In this article, I discussed how NLP can be used to investigate corporate engagement in climate policies, commitments and advertising strategies and shared my thoughts. While I recognize that many challenges remain, this research marks an important step towards the systematic and fair evaluation of the corporate climate actions. Moving forward, my research colleagues and I aim to expand this work by collecting more corporate climate-related messages and data in a comprehensive and reliable way to develop technology and use cases in other areas of sustainability, not just climate change.
Acknowledgements
I would like to thank my research colleagues at Stanford with whom this collaborative research was conducted. I would also like to acknowledge and thank the National Institute of Advanced Industrial Science and Technology (AIST) for the use of their computational resource, AI Bridging Cloud Infrastructure (ABC) in the experiments.
References
[1] G. Morio and C.D. Manning. 2023. An NLP Benchmark Dataset for Assessing Corporate Climate Policy Engagement. NeurIPS 2023 Datasets and Benchmarks Track.
[2] http://lobbymap.org/
[3] I. Beltagy, M.E. Peters, and A. Cohan. 2020. Longformer: The long-document transformer. CoRR, abs/2004.05150.

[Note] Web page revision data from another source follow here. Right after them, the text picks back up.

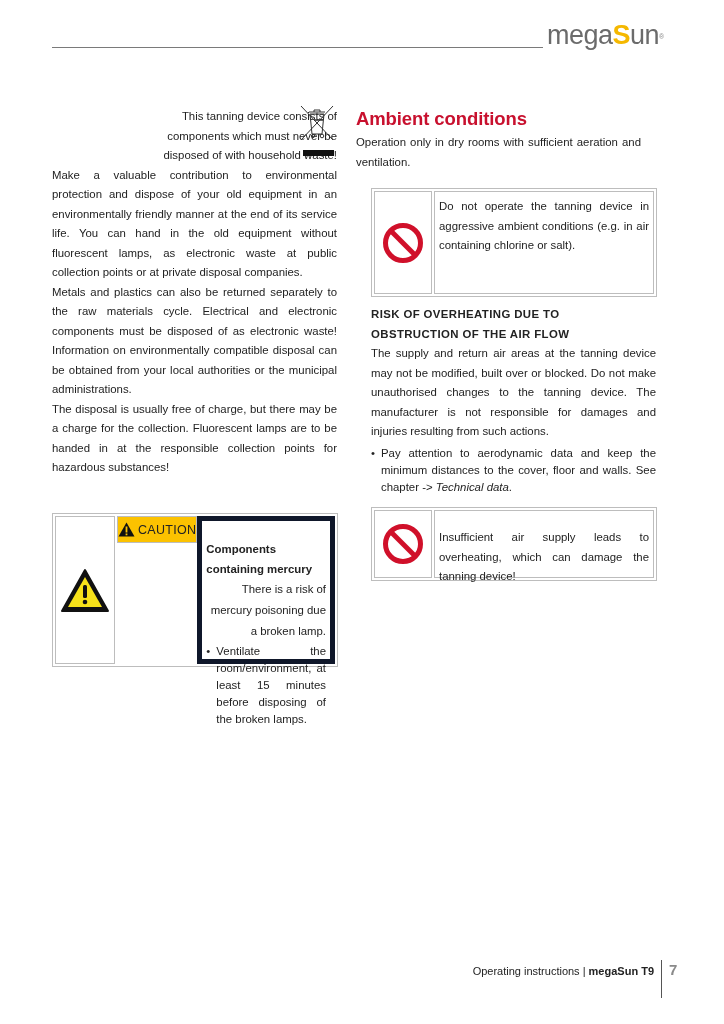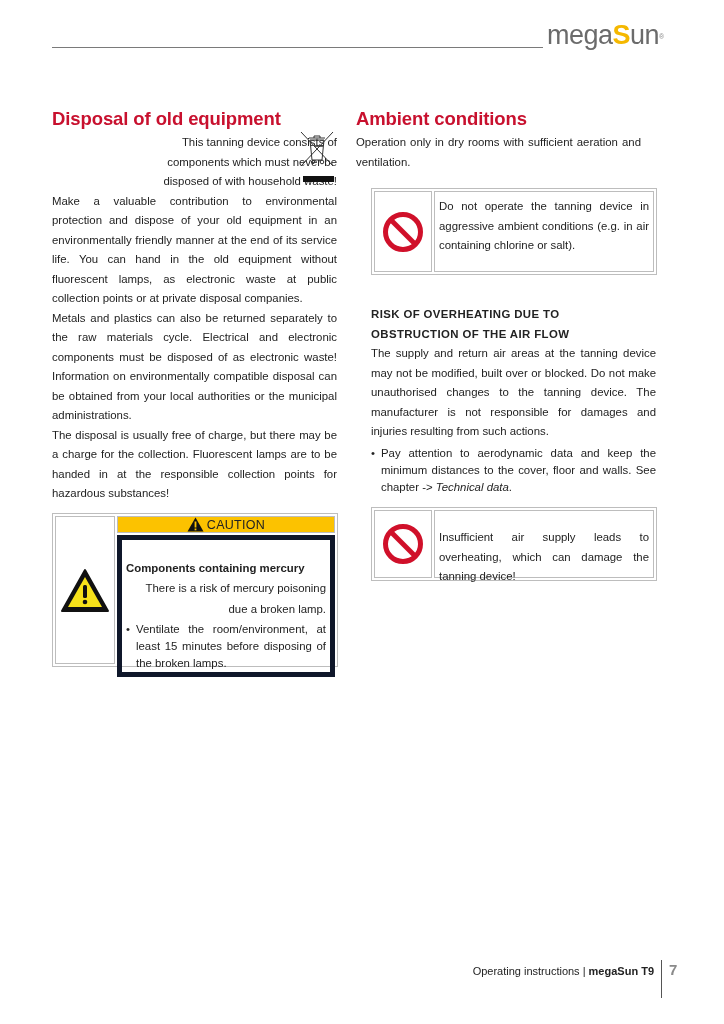"Disposal of old equipment" h2.section-title { html: <h2>Disposal of old equipment</h2> -> none }
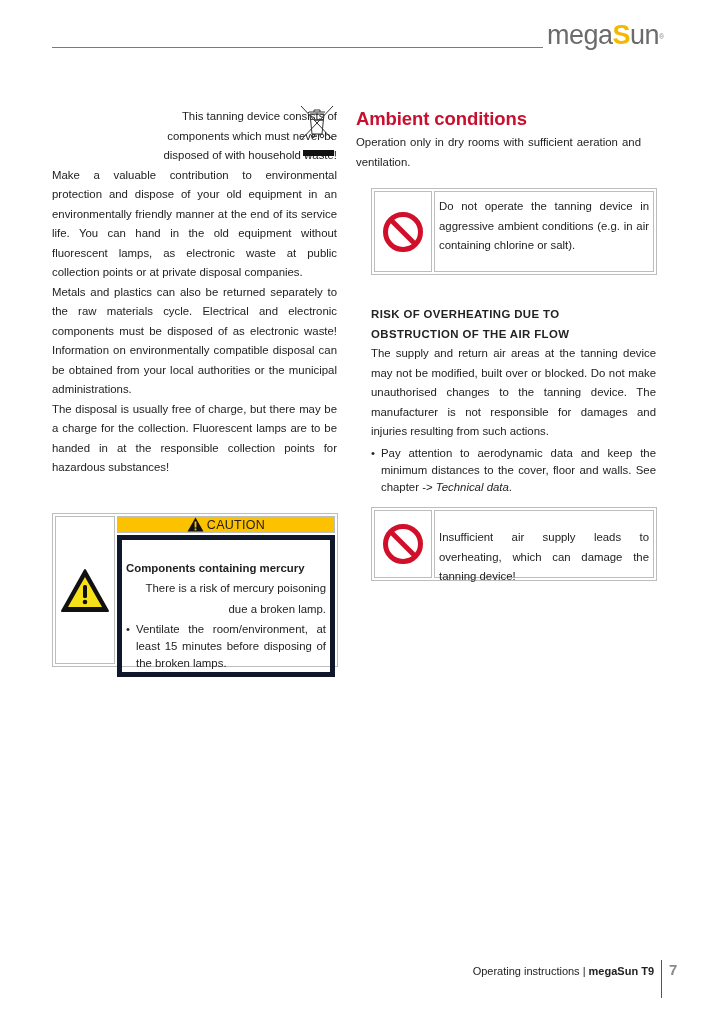"Do not operate the tanning" div.prohib { height: 87px -> 109px }
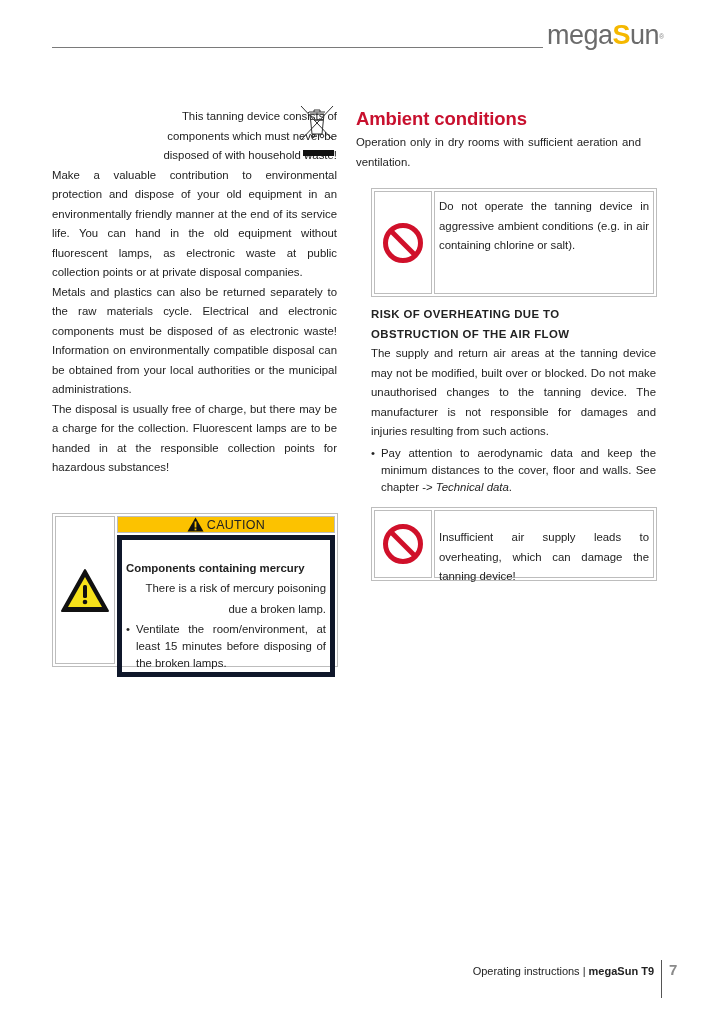"CAUTION" .caution-body { flex-direction: column -> row }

[4] G. Morio, S.Y. In, J. Yoon, H. Rowlands, C. Manning . ReportParse: A Unified NLP Tool for Extracting Document Structure and Semantics of Corporate Sustainability Reporting. In Proceedings of the Thirty-Third International Joint Conference on Artificial Intelligence, IJCAI-24, Aug 2024.
[5] H. Rowlands, G. Morio, D. Tanner, and C. Manning. Predicting Narratives of Climate Obstruction in Social Media Advertising. In Findings of the Association for Computational Linguistics: ACL 2024, Aug 2024.
[6] F. Holder, S. Mirza, N.N. Lee, J. Carbone, and R.E. McKie. 2023. Climate obstruction and Facebook advertising: how a sample of climate obstruction organizations use social media to disseminate discourses of delay. Climatic Change, 176(2):16.
[7] Y. Liu, M. Ott, N. Goyal, J. Du, Mandar Joshi, Danqi Chen, Omer Levy, Mike Lewis, Luke Zettlemoyer, and Veselin Stoyanov. 2019. RoBERTa: A robustly optimized BERT pretraining approach. CoRR, abs/1907.11692.